> [WHAT THE TASK ASKS]: Look through the data below and, wherever a line carries the word "which", please copy that line.

> [MATERIAL SUPPLIED]:
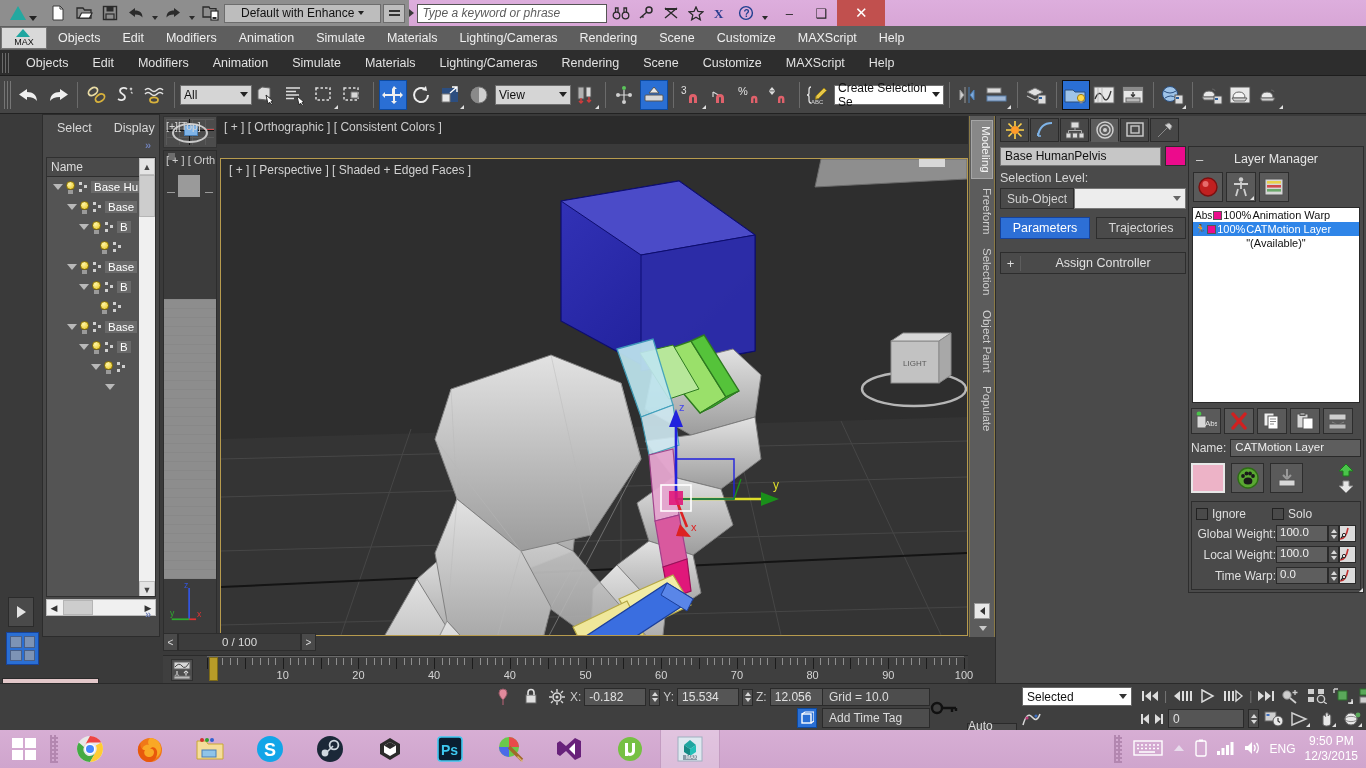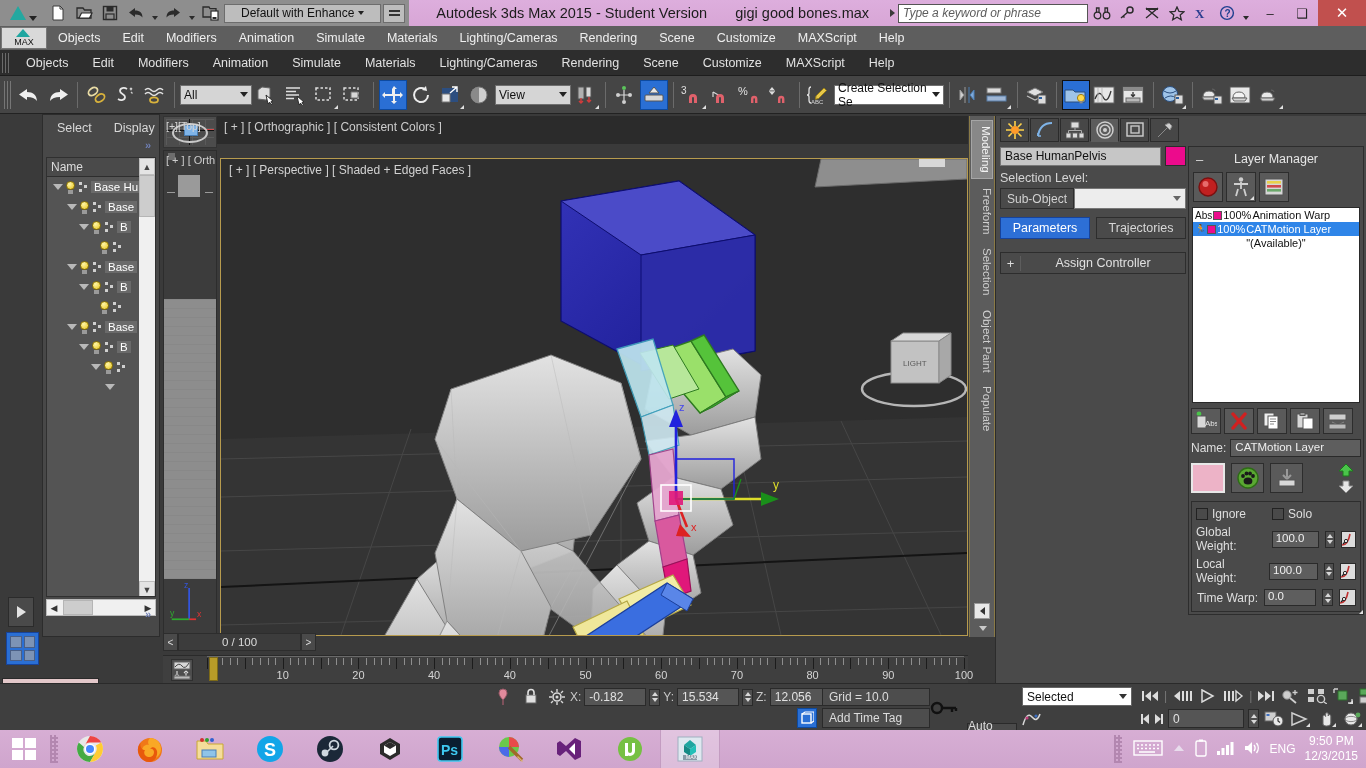--- a/index.html
+++ b/index.html
@@ -250,21 +250,21 @@
   .nmLbl{font-size:12px;color:#dedede;}
   .nmFld{flex:1;height:18px;background:#5e5e5e;border:1px solid #2a2a2a;color:#eee;font-size:11.5px;padding:1px 4px;}
   .clrRow{display:flex;align-items:center;gap:6px;margin-top:5px;}
   .clrSw{width:34px;height:30px;background:#edb3c7;border:2px solid #e8e8e8;}
   .cBtn{width:33px;height:30px;background:#5a5a5a;border:1px solid #2d2d2d;display:flex;align-items:center;justify-content:center;}
   .arrBox{margin-left:auto;display:flex;flex-direction:column;gap:2px;}
   .arrUp,.arrDn{width:30px;height:15px;display:flex;align-items:center;justify-content:center;}
   .wtPanel{border:1px solid #2d2d2d;margin-top:7px;padding:5px 4px;}
   .ckRow{display:flex;align-items:center;gap:4px;font-size:12px;color:#dfdfdf;}
   .ck{width:12px;height:12px;background:#4a4a4a;border:1px solid #222;}
-  .spinRow{display:flex;align-items:center;justify-content:flex-end;gap:6px;margin-top:4px;font-size:12px;color:#dfdfdf;}
+  .spinRow{display:flex;align-items:center;justify-content:flex-end;gap:0;margin-top:4px;font-size:12px;color:#dfdfdf;}
   .spinFld{width:52px;height:17px;background:#5e5e5e;border:1px solid #2a2a2a;color:#efefef;font-size:11.5px;padding:0 3px;}
   .spinArrows{width:11px;height:17px;display:flex;flex-direction:column;justify-content:center;
     background:#4f4f4f;border:1px solid #2a2a2a;align-items:center;gap:2px;}
   .spinArrows i{width:0;height:0;border-left:3px solid transparent;border-right:3px solid transparent;}
   .spinArrows i.u{border-bottom:4px solid #d8d8d8;}
   .spinArrows i.d{border-top:4px solid #d8d8d8;}
   .curveBtn{width:17px;height:17px;background:#dcdcdc;border:1px solid #2a2a2a;position:relative;overflow:hidden;}
 
   
   .statusArea{position:absolute;left:0;top:683px;width:1366px;height:47px;background:#3f3f3f;border-top:1px solid #2a2a2a;}
@@ -342,24 +342,20 @@
             <rect x="10.5" y="12" width="4" height="2" fill="#2b2b2b"></rect>
           </svg>
       </div>
       <div class="wsSelect">
         <span>Default with Enhance</span>
           <i></i>
       </div>
       <div class="wsMore">
           <b></b>
         </div>
-    </div>
-    <div class="apptitle">
-      <span>Autodesk 3ds Max  2015  - Student Version</span>
-      <span class="fname">gigi good bones.max</span>
     </div>
     <div class="srch">
       <div class="arw"></div>
       <div class="srchbox">Type a keyword or phrase</div>
       <div class="srchicn">
         <svg width="18" height="14" viewBox="0 0 18 14">
             <circle cx="4.5" cy="9.5" r="3.3" fill="none" stroke="#2b2b2b" stroke-width="1.3"></circle>
             <circle cx="13.5" cy="9.5" r="3.3" fill="none" stroke="#2b2b2b" stroke-width="1.3"></circle>
             <path d="M3.5 7V2h2.5v5M12 7V2h2.5v5" fill="none" stroke="#2b2b2b" stroke-width="1.3"></path>
           </svg>

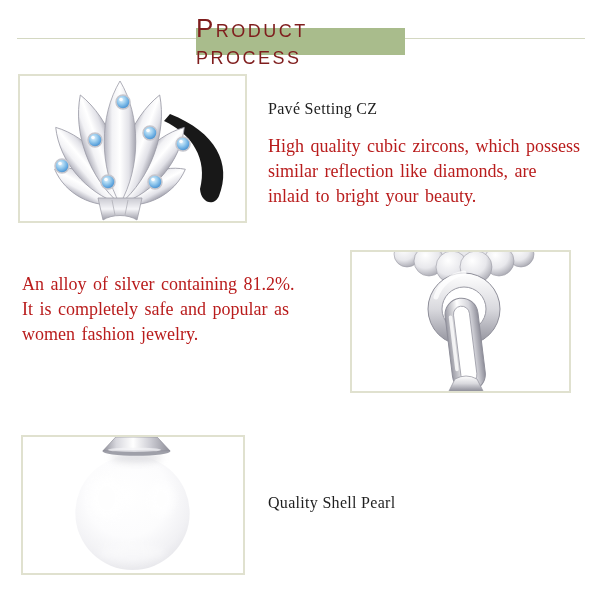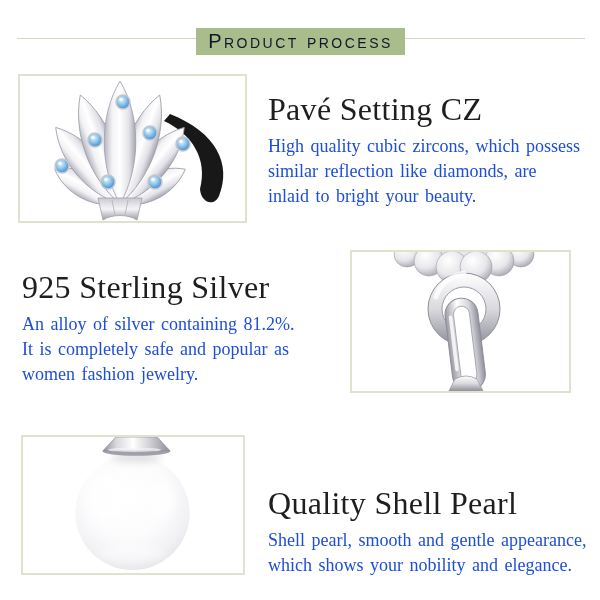--- a/index.html
+++ b/index.html
@@ -7,47 +7,47 @@
     position:relative;width:600px;height:600px;background:#ffffff;
     font-family:"Liberation Serif", serif;overflow:hidden;
   }
   
   .header-line{
     position:absolute;left:17px;right:15px;top:38px;height:1px;
     background:#d4d8c2;
   }
   .header-box{
     position:absolute;left:196px;top:28px;width:209px;height:27px;
-    background:#a9bc8c;color:#0f172a;
+    background:#a9bc8c;color:#7f1d1d;
     font-family:"Liberation Sans", sans-serif;
     font-variant:small-caps;
-    font-size:20px;letter-spacing:2.5px;
+    font-size:26px;letter-spacing:2.5px;
     display:flex;align-items:center;justify-content:center;
     line-height:27px;
   }
   
   .photo-frame{
     position:absolute;box-sizing:border-box;background:#ffffff;
     border:2px solid #e0e1cf;overflow:hidden;margin:0;
   }
   .photo-frame svg{display:block;width:100%;height:100%;}
   .frame-shell{left:18px;top:74px;width:229px;height:149px;}
   .frame-bail{left:350px;top:250px;width:221px;height:143px;}
   .frame-pearl{left:21px;top:435px;width:224px;height:140px;}
   
   .text-block{position:absolute;width:332px;}
   .tb-1{left:268px;top:94px;}
   .tb-2{left:22px;top:272px;}
   .tb-3{left:268px;top:448px;margin-top:40px;}
   .feature-title{
-    margin:0 0 10px 0;font-size:32px;font-weight:400;color:#1e1e1e;
+    margin:0 0 10px 0;font-size:16px;font-weight:400;color:#1e1e1e;
     letter-spacing:0.3px;line-height:30px;
   }
   .feature-desc{
-    margin:0;font-size:18px;line-height:25px;color:#1d4ed8;
+    margin:0;font-size:18px;line-height:25px;color:#b91c1c;
     white-space:pre-line;word-spacing:2px;
   }
 </style>
 </head>
 <body>
 
 <div class="page">
 
   <div class="header-line"></div>
   <div class="header-box">Product process</div>
@@ -113,21 +113,20 @@
     </svg>
   </figure>
   <div class="text-block tb-1">
     <h2 class="feature-title">Pavé Setting CZ</h2>
     <p class="feature-desc">High quality cubic zircons, which possess
 similar reflection like diamonds, are
 inlaid to bright your beauty.</p>
   </div>
 
   <div class="text-block tb-2">
-    <h2 class="feature-title">925 Sterling Silver</h2>
     <p class="feature-desc">An alloy of silver containing 81.2%.
 It is completely safe and popular as
 women fashion jewelry.</p>
   </div>
   <figure class="photo-frame frame-bail">
     <svg viewBox="0 0 217 139" xmlns="http://www.w3.org/2000/svg">
       <defs>
         <linearGradient id="sv" x1="0" y1="0" x2="0" y2="1">
           <stop offset="0" stop-color="#ffffff"></stop>
           <stop offset="0.5" stop-color="#d9d9de"></stop>
@@ -199,17 +198,15 @@
 
       <ellipse cx="114" cy="21" rx="26" ry="5" fill="#c9c9cf" opacity="0.55" filter="url(#soft)"></ellipse>
 
       <ellipse cx="114" cy="14.5" rx="34.5" ry="4.5" fill="#9fa0a9"></ellipse>
       <polygon points="93,0 135,0 148,14 80,14" fill="url(#capg)" stroke="#8a8a94" stroke-width="0.6"></polygon>
       <ellipse cx="112" cy="13" rx="27" ry="2.2" fill="#f4f4f7" opacity="0.7"></ellipse>
     </svg>
   </figure>
   <div class="text-block tb-3">
     <h2 class="feature-title">Quality Shell Pearl</h2>
-    <p class="feature-desc">Shell pearl, smooth and gentle appearance,
-which shows your nobility and elegance.</p>
   </div>
 
 </div>
 
 </body></html>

> [RESPONSE FOR THIS EXERCISE]:
     <p class="feature-desc">High quality cubic zircons, which possess
-which shows your nobility and elegance.</p>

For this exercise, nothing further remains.